Entonces giraron el bote en dirección al agua iluminada por la luna.

Había sólo cuatro remos, y Melanie insistió en remar con los hombres.

– No quiero encender el motor hasta que estemos a unos treinta metros de la costa -explicó Jack-. Mejor no correr riesgos.

Todos miraron atrás, hacia la aparentemente tranquila ciudad de Cogo, cuyos edificios encalados y cubiertos de bruma resplandecían a la luz plateada de la luna. La selva envolvía a la ciudad en un manto de color azul oscuro. Los muros de vegetación eran como olas a punto de romperse.

Los sonidos nocturnos de la selva quedaron atrás, y sólo oyeron el ruido de los remos en el agua o rozando los lados de la embarcación. Durante unos minutos, nadie habló. Los latidos desbocados de sus corazones y sus respiraciones agitadas recuperaron el ritmo normal. Tuvieron tiempo para pensar e incluso para mirar alrededor. Los recién llegados, en particular, estaban fascinados por el paisaje africano. Su sola extensión resultaba sobrecogedora. En Africa, hasta el cielo de la noche parecía más grande.

Pero Kevin no compartía su sosiego. La sensación de alivio por haber escapado de Cogo, y por haber ayudado a hacerlo a otros, sólo consiguió intensificar su preocupación por el destino de los bonobos quiméricos. Crearlos había sido un error, pero abandonarlos a una vida de cautividad en celdas minúsculas era un crimen.

Después de unos minutos, Jack dejó el remo en el fondo de la embarcación.

– Es hora de encender el motor -anunció cogiendo el fuera borda e inclinándolo hacia el agua.

– ¡Un momento! -dijo Kevin de repente-. Quiero pediros un favor. Sé que no tengo derecho a hacerlo, pero es importante.

Jack, que estaba inclinado sobre el motor, se incorporó.

– ¿Qué pasa, amigo?

– ¿Veis esa isla, la última del grupo? -dijo señalando la isla Francesca-. Allí están los bonobos, en jaulas, a los pies del puente que conduce a la parte continental. Nada me gustaría tanto como ir a liberarlos.

– ¿Y qué conseguiríamos con eso? -preguntó Laurie.

– Mucho si pudiéramos animarlos a cruzar el puente respondió Kevin.

– ¿No crees que vuestros amigos de Cogo volverían a capturarlos? -preguntó Jack.

– Jamás los encontrarían-aseguró Kevin, que empezaba a entusiasmarse con la idea-. Desaparecerán. Desde esta zona de Guinea Ecuatorial, y a lo largo de unos mil quinientos kilómetros hacia el interior del continente, todo es bosque tropical. No sólo comprende este país, sino grandes extensiones de Gabón, Camerún, Congo y República Centroafricana. Son miles de kilómetros cuadrados, en gran parte sin explorar.

– ¿Y se arreglarán solos? -pregunta Candace.

– Esa es la idea -dijo Kevin-. Tienen una oportunidad y yo creo que lo conseguirán.
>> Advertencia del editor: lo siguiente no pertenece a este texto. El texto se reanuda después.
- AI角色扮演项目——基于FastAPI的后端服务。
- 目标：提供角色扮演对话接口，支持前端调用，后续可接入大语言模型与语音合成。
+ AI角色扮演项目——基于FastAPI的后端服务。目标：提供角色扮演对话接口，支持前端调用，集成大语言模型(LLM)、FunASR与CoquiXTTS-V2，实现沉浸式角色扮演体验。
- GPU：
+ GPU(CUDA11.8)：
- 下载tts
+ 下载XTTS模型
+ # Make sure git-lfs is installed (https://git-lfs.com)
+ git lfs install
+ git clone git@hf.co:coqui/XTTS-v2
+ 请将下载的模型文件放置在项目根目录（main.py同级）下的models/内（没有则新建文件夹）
Son listos. Piensa en nuestros antepasados, que sobrevivieron a la era glacial del Pleistoceno.

Aquél fue un reto mayor que vivir en un bosque tropical.

Laurie miró a Jack.

– Me gusta la idea.

Jack miró hacia la isla y luego preguntó en qué dirección estaba Coco Beach.
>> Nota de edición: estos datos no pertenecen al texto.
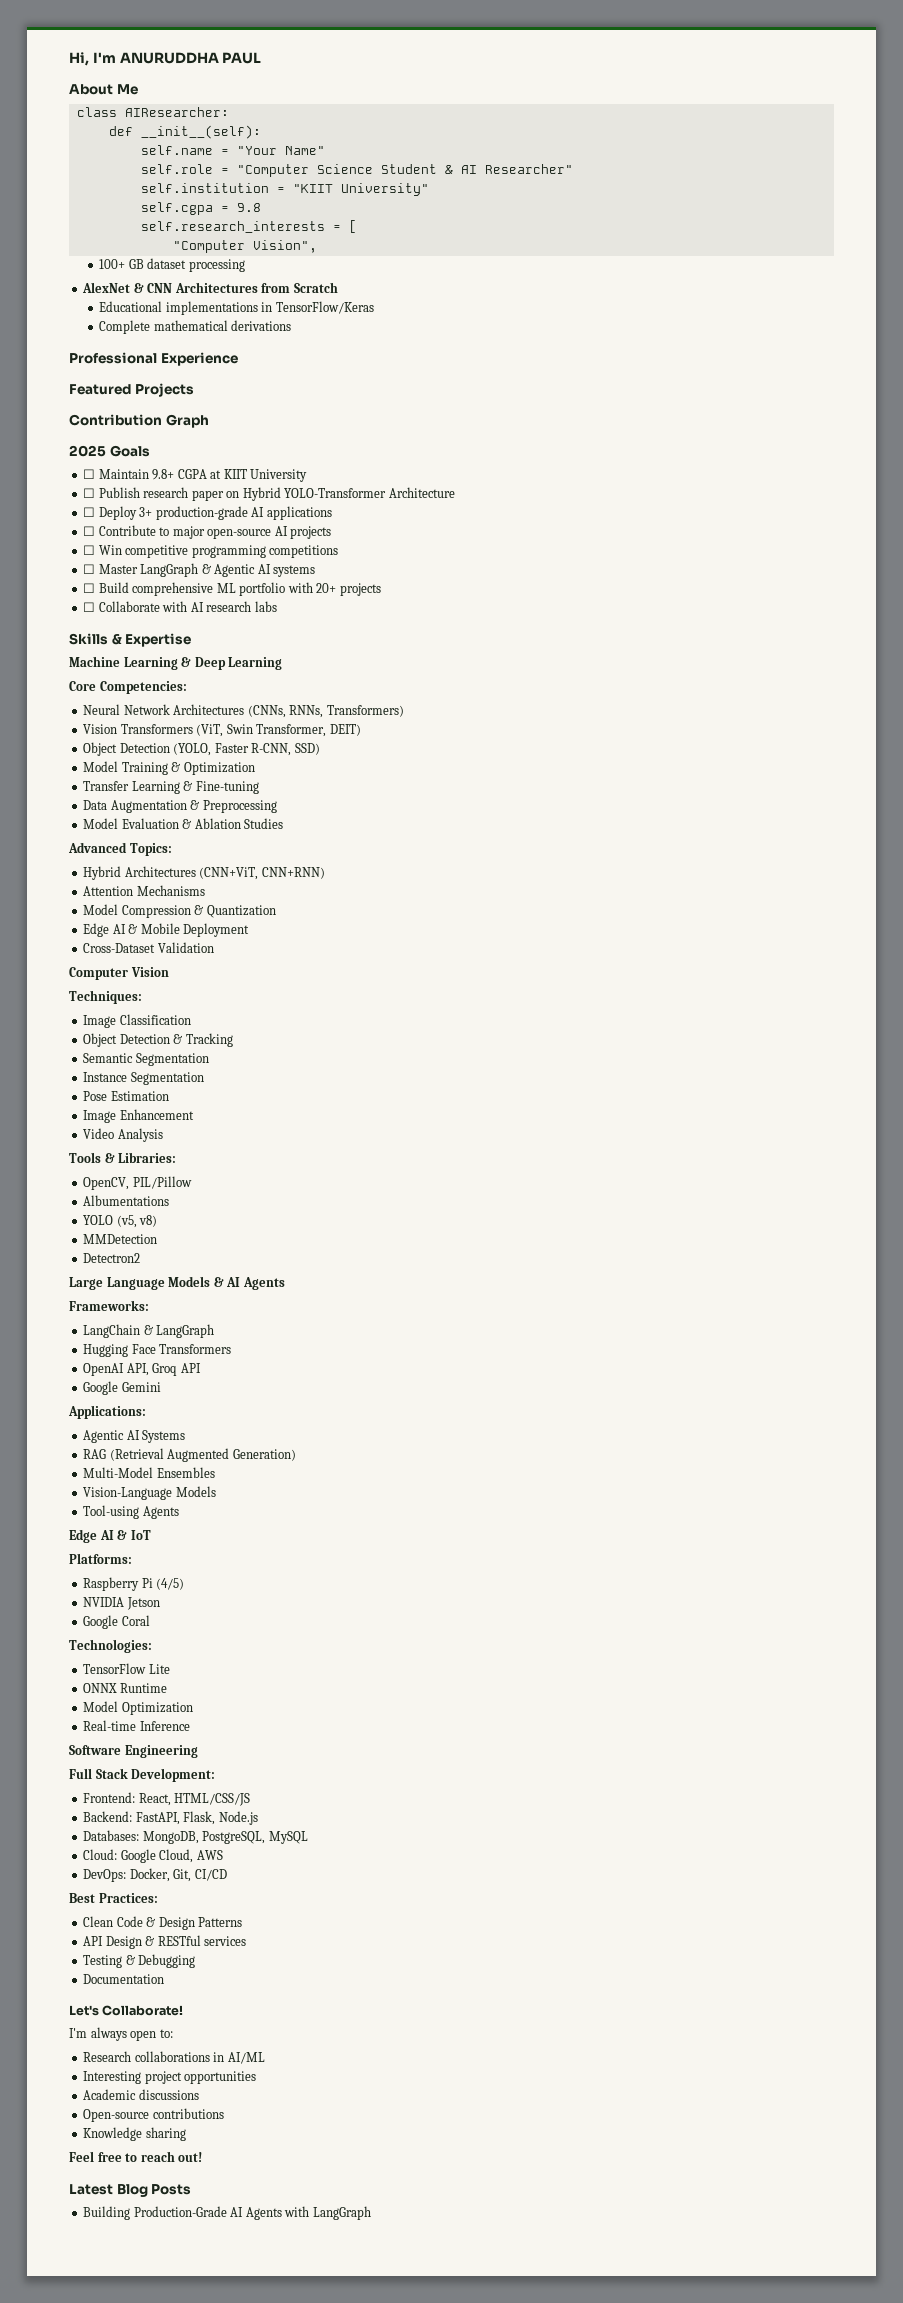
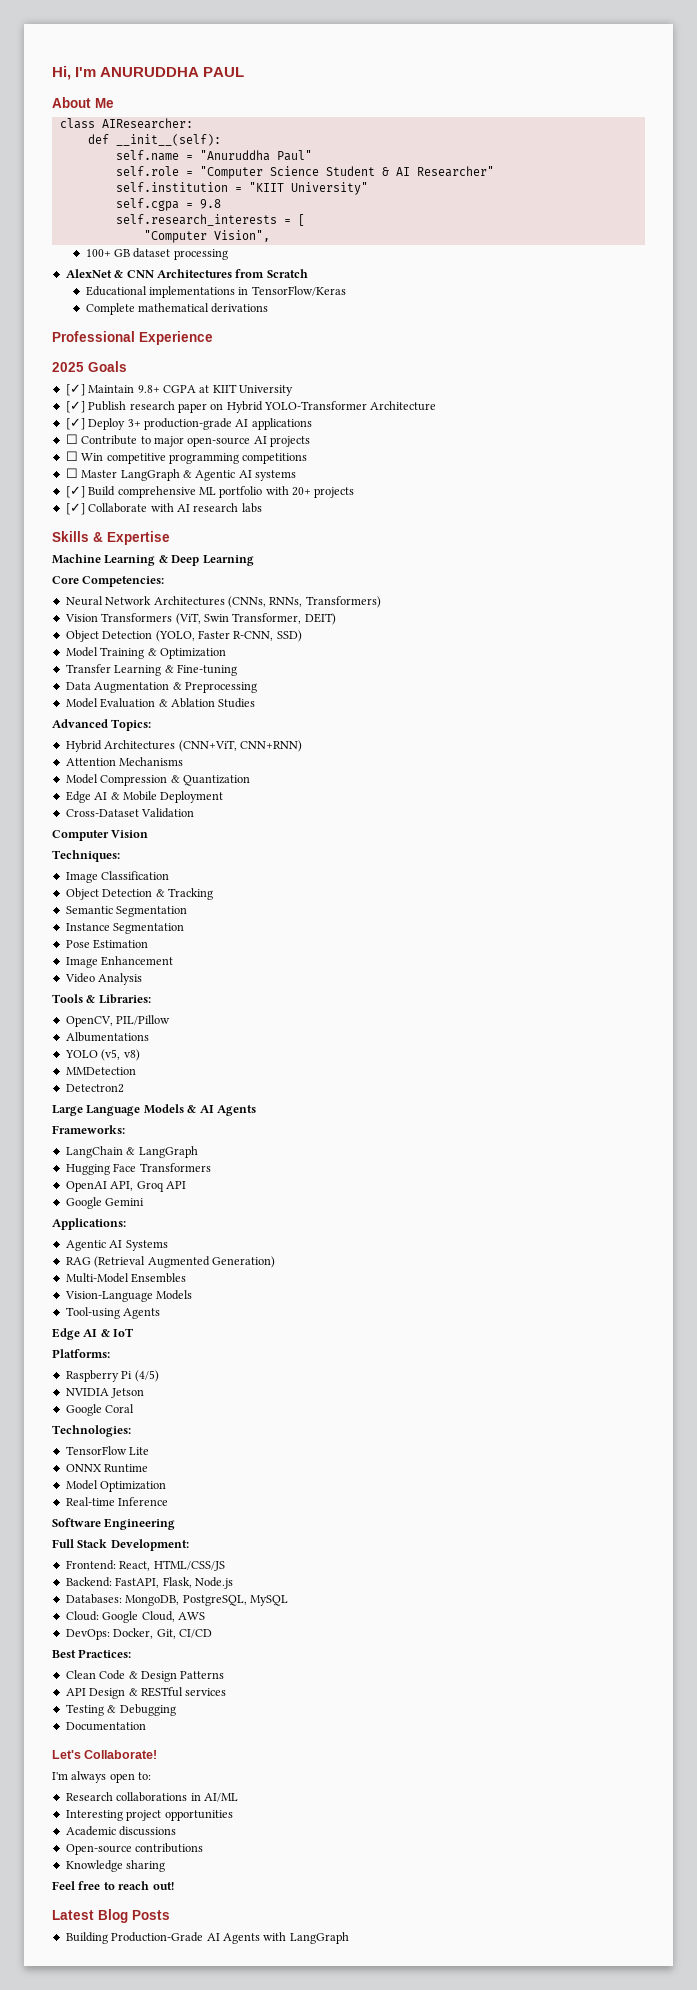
- self.name = "Your Name"
+ self.name = "Anuruddha Paul"
- Featured Projects
- Contribution Graph
- ☐ Maintain 9.8+ CGPA at KIIT University
+ [✓] Maintain 9.8+ CGPA at KIIT University
- ☐ Publish research paper on Hybrid YOLO-Transformer Architecture
+ [✓] Publish research paper on Hybrid YOLO-Transformer Architecture
- ☐ Deploy 3+ production-grade AI applications
+ [✓] Deploy 3+ production-grade AI applications
- ☐ Build comprehensive ML portfolio with 20+ projects
+ [✓] Build comprehensive ML portfolio with 20+ projects
- ☐ Collaborate with AI research labs
+ [✓] Collaborate with AI research labs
– Tenemos que apartarnos de nuestro camino -reconoció Kevin-, pero no está tan lejos. Como máximo, perderemos veinte minutos.

– ¿Y si cuando los liberemos prefieren quedarse en la isla? -preguntó Warren.

– Al menos lo habré intentado -respondió Kevin-. Me siento obligado a hacer algo.

– Vale, ¿por qué no? -dijo Jack-. A mí también me gusta la idea. ¿Qué opináis los demás?

– A decir verdad, me gustaría ver a uno de esos animales -dijo Warren.

– Vamos -les anunció Candace con entusiasmo.

– Por mí, no hay problema -dijo Natalie.

– A mí me parece una idea genial -terció Melanie-. ¡Hagámoslo!

Jack tiró varias veces de la cuerda del motor, que se puso en marcha con un rugido. Luego giró el timón en dirección la isla Francesca.